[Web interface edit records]
[Start of section]
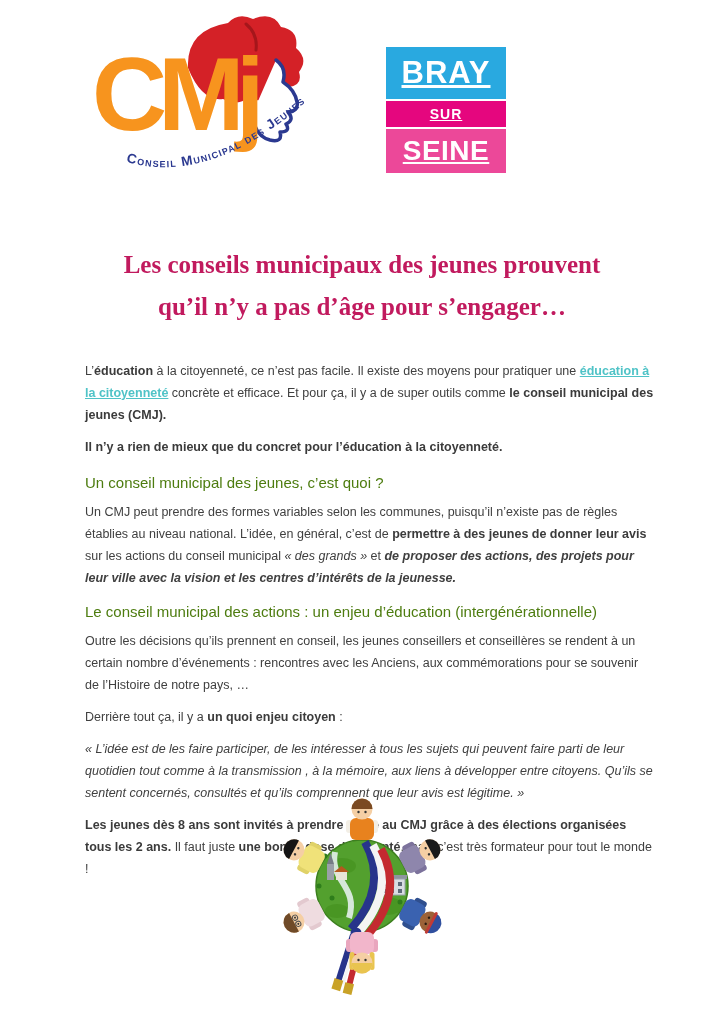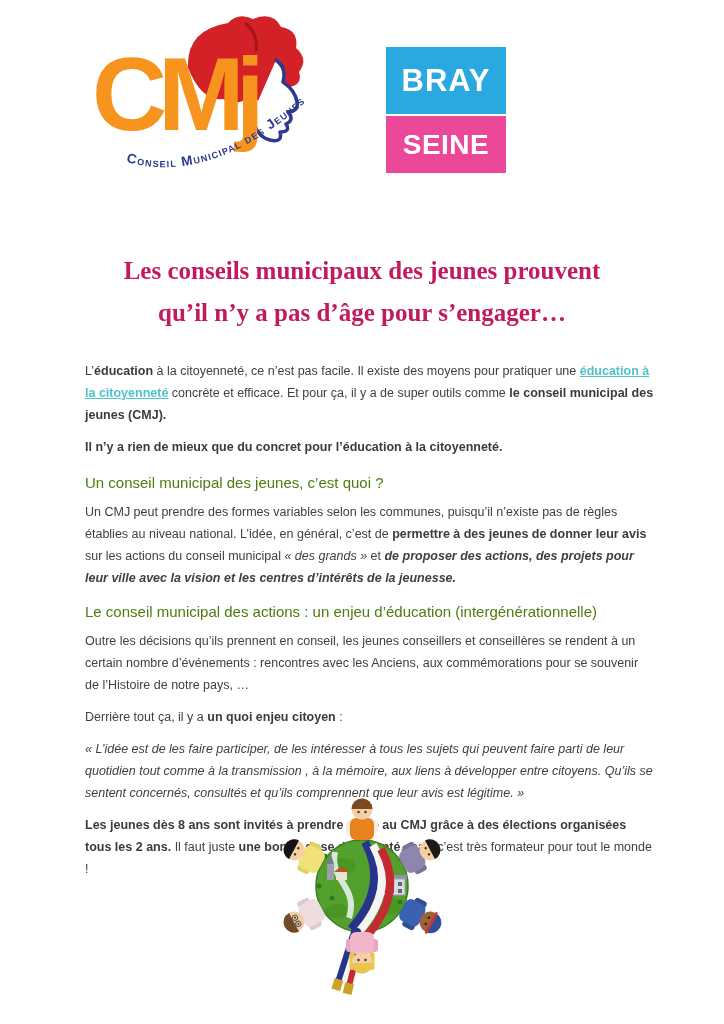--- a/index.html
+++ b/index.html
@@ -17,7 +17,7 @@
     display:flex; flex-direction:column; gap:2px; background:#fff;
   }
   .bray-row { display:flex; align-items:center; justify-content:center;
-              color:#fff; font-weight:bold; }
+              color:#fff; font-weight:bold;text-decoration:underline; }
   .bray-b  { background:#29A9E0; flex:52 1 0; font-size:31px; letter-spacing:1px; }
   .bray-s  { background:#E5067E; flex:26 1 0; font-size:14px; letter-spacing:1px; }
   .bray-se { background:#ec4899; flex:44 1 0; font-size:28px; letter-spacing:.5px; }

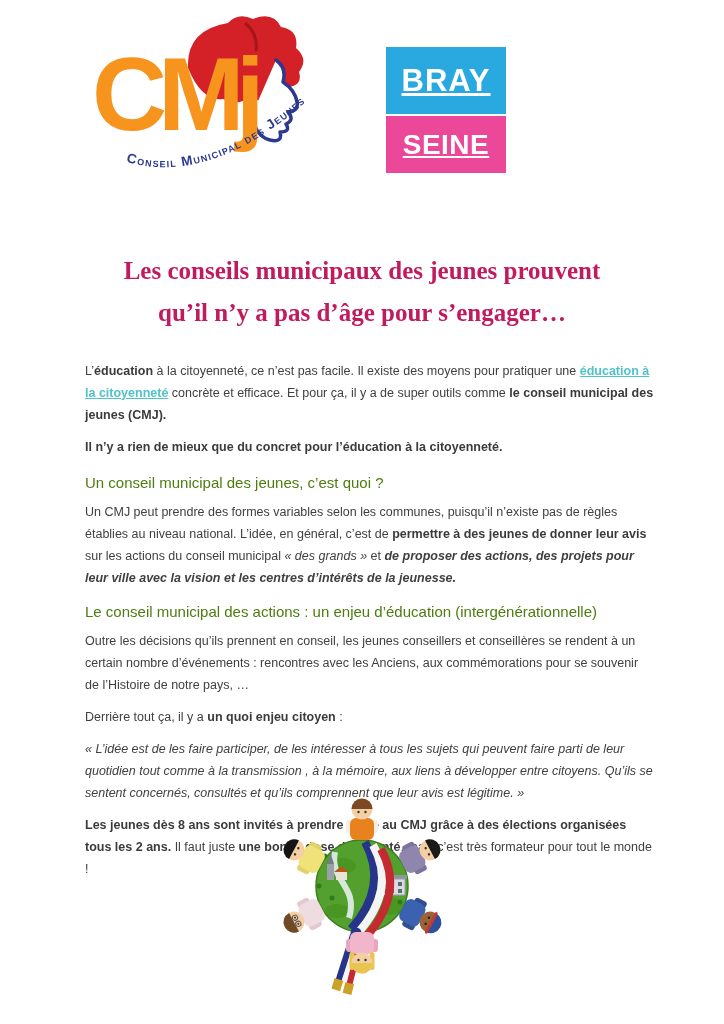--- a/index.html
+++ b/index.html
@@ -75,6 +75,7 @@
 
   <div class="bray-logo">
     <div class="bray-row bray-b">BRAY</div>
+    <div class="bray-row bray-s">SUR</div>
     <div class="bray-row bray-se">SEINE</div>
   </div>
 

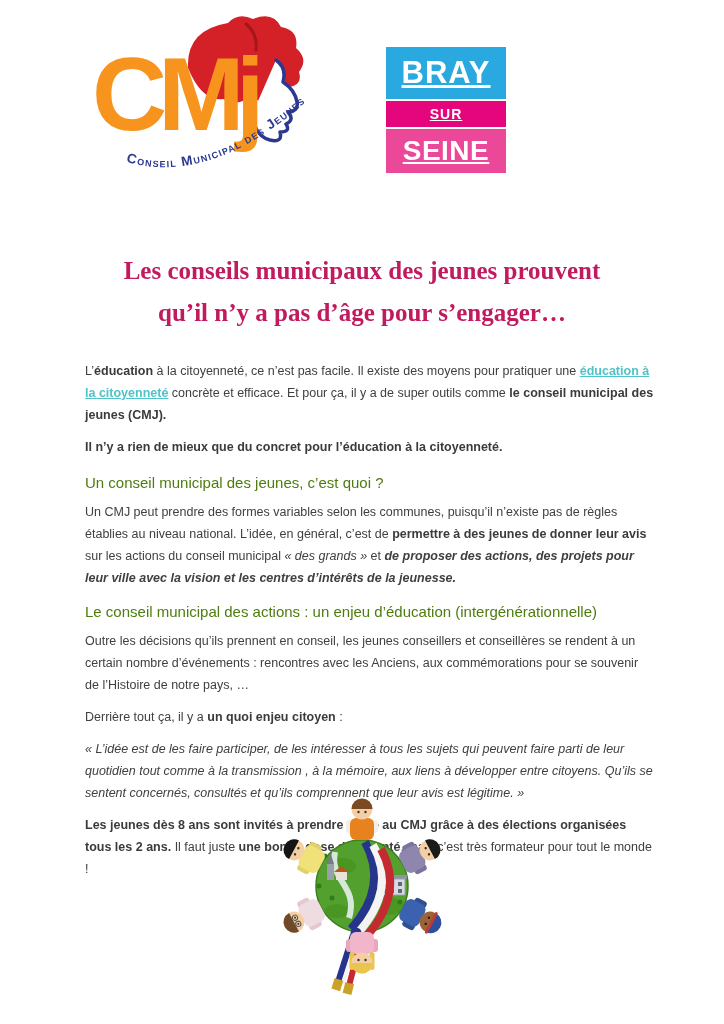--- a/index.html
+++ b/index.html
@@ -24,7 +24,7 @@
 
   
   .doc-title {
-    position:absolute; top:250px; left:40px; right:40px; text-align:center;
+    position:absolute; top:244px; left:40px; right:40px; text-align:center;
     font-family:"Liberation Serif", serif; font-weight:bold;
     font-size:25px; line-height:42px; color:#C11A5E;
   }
[End of section]
:: TASK REQUIREMENTS ::
Whenever a line of the data holds the string "class", pick that line out.

:: EXPECTED ANSWER ::
   <div class="bray-logo">
     <div class="bray-row bray-b">BRAY</div>
+    <div class="bray-row bray-s">SUR</div>
     <div class="bray-row bray-se">SEINE</div>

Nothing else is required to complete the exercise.